How to complete this task
In how many lines of the entries below does "border" appear? Give only the number.

== Dataset extract ==

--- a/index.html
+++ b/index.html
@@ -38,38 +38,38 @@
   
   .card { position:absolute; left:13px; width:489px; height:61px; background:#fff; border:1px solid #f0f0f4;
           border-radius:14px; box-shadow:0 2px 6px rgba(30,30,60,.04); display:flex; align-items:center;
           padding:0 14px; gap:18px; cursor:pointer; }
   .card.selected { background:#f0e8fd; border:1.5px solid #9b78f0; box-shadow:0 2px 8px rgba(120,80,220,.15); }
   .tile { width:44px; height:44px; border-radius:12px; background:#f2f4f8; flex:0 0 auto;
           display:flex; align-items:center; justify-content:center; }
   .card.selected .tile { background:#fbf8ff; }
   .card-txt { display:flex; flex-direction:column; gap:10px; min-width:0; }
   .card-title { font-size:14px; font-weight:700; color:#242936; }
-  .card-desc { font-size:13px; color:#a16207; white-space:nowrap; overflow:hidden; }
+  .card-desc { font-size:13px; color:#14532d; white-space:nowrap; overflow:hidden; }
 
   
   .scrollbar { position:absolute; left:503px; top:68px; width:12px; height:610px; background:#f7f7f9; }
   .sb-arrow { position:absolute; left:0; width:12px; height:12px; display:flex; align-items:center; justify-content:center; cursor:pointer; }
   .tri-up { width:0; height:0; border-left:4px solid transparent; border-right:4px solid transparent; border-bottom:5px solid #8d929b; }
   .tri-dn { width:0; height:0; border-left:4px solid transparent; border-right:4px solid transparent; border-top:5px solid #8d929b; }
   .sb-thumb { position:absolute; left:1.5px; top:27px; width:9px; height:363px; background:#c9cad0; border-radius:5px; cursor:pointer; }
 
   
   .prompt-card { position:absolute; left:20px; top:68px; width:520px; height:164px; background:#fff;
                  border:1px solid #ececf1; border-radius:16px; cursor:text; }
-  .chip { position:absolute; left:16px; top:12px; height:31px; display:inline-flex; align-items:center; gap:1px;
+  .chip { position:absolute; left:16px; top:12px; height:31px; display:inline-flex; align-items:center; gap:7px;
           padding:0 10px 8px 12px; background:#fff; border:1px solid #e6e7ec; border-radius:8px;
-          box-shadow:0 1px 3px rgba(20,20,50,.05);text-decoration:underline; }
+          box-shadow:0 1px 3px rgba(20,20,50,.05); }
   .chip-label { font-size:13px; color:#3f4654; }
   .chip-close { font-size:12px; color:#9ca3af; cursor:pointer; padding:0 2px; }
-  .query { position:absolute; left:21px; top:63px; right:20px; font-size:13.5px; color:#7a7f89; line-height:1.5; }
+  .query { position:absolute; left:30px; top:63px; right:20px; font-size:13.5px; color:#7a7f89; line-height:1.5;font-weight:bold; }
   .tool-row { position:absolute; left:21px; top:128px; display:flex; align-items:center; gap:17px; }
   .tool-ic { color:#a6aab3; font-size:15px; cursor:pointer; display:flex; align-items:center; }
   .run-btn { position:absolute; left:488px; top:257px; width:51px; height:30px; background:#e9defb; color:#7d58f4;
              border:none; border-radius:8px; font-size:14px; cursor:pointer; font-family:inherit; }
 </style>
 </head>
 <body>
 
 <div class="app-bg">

===

Solution
10